Johnson knew he was vulnerable on both counts, and did not even glance at Hervey for support. He braced up instead, and turned away.

  Armstrong smiled a little. ‘You know, when I kept that place at Datchet I was of a mind to take him on if ever, as they say, you’d dispensed with his services.’

  Hervey relaxed, and smiled too. ‘That might come as a great shock to him.’

  ‘Oh, I’m not so sure, sir. It’s water off a duck’s back to our Johnson. He knows his worth, that’s one thing.’

  Hervey shook his head. ‘And that’s the problem with half the poor beggars who showed for the shilling. They thought so little of themselves.’

  Armstrong took out his pipe. There was no time to light it, but he could prick at the bowl in the familiar way. ‘It’s a queer place this. Most of these ’Indoos as does for us sleeps on the floor, and yet I don’t see ’em cringe for all of that. And as for them Skinner’s men, you’d think they were maharajahs the way they carry themselves.’

  ‘And what conclusions do you draw from these observations, Sar’ntMajor?’

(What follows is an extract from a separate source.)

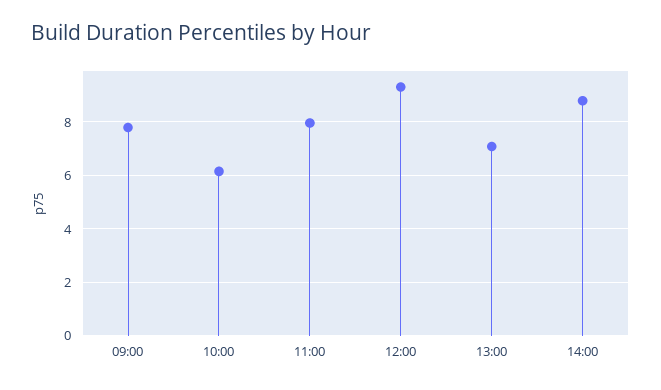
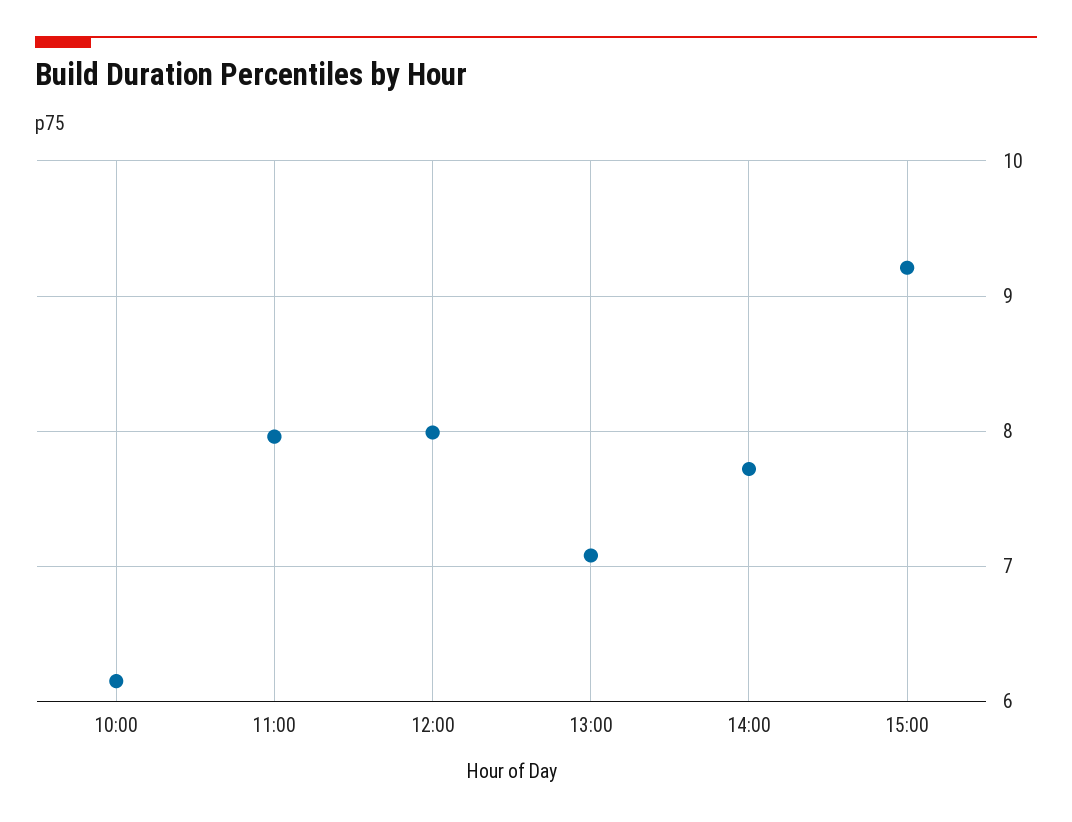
09:00: 7.75 -> none
12:00: 9.25 -> 8
14:00: 8.75 -> 7.7
15:00: none -> 9.2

  Armstrong paused. ‘Let’s just say that when this lot is shot over the first time, we’ll have our work cut out.’

  Hervey hoped profoundly he was wrong. ‘We can thank God at least that by all accounts the Burmans are not famous fighters.’

  Armstrong tapped out his pipe on his boot. ‘Ay, well we’ve heard that afore.’

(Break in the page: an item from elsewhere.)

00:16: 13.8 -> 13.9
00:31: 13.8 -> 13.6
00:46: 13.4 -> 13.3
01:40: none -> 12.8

  Hervey knew it, but it was time they began resaddling, and he stood up. ‘A couple of leagues at most, and then we’ll see what their spirit is when I tell them our orders.’

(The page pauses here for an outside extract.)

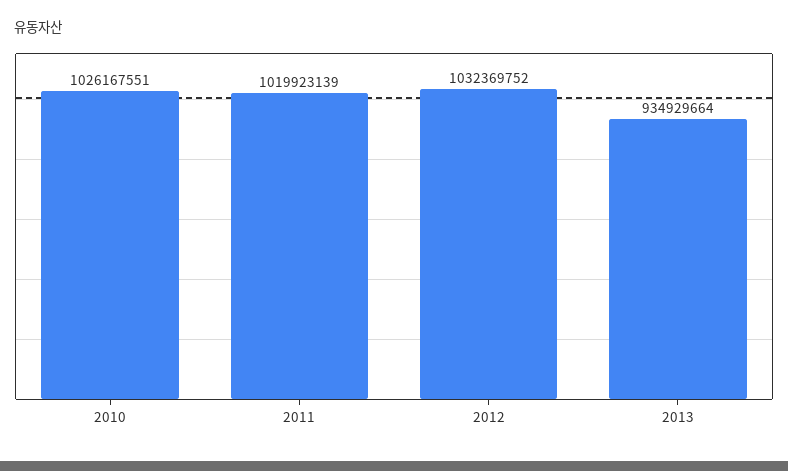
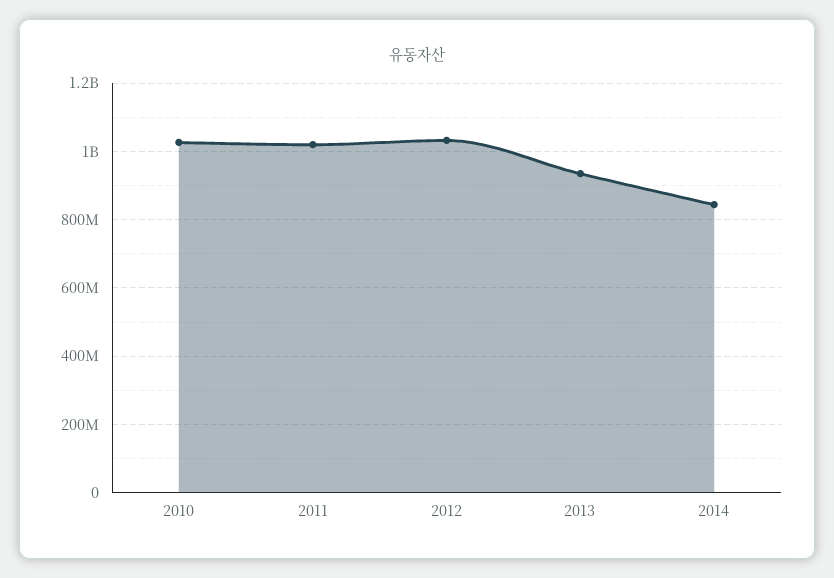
2014: none -> 840000000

  Armstrong rose too. ‘Ay. Crossing yon river’ll leave ’em in no doubt we’ve work to do.’

  The Karnaphuli river, at the point where they were to pick up the Bandarban road, was not quite as Hervey had imagined. In one respect it was familiar enough: tall rain trees interlocked their canopies so that the sun could not penetrate in any strength, just as in his memory of the Chintal forest. They were indeed at the edge of the great jungled wilderness that stretched as far as Ava itself, and this much his maps told him; but the Arakanese had described the place as a ford — or that, at least, had been the translation through Bengali. If it was a ford, it was a deep one. Hervey sat contemplating the river for some time. Had he come to the wrong place? The native Arakanese guides seemed sure enough, and after all they had merely had to follow the river upstream to where the only road crossed it. This here was undoubtedly a road of some importance, for there on the far bank was a little ferry — whose ferryman would, in any case, be able to confirm it was the place. Then it tumbled to him: a ford it might be, but for whom? The elephants and their mahouts now wading into the middle from the far side were his probable answer. Their day’s work done, it was the hour for a cooling soak, and here, it seemed, was the timehonoured place where they came. To a mahout it was indeed a ford.

  Some of the troop-horses became unsettled at the sight and smell of the half-dozen elephants, although they were hardly a novelty. Some of the dragoons likewise showed their unease as they saw the river reach half-way up the flanks of the great beasts.

  Hervey put on a brave face. ‘Well, the current’s pretty slow. Now’s as good a time as any to try it.’ It was probably true. Swimming was the last drill they had to practise, and although they would first have tried it without saddles, they were not nearly so encumbered as they might have been. And the little rope ferry would take the galloper guns and the farrier’s packhorses.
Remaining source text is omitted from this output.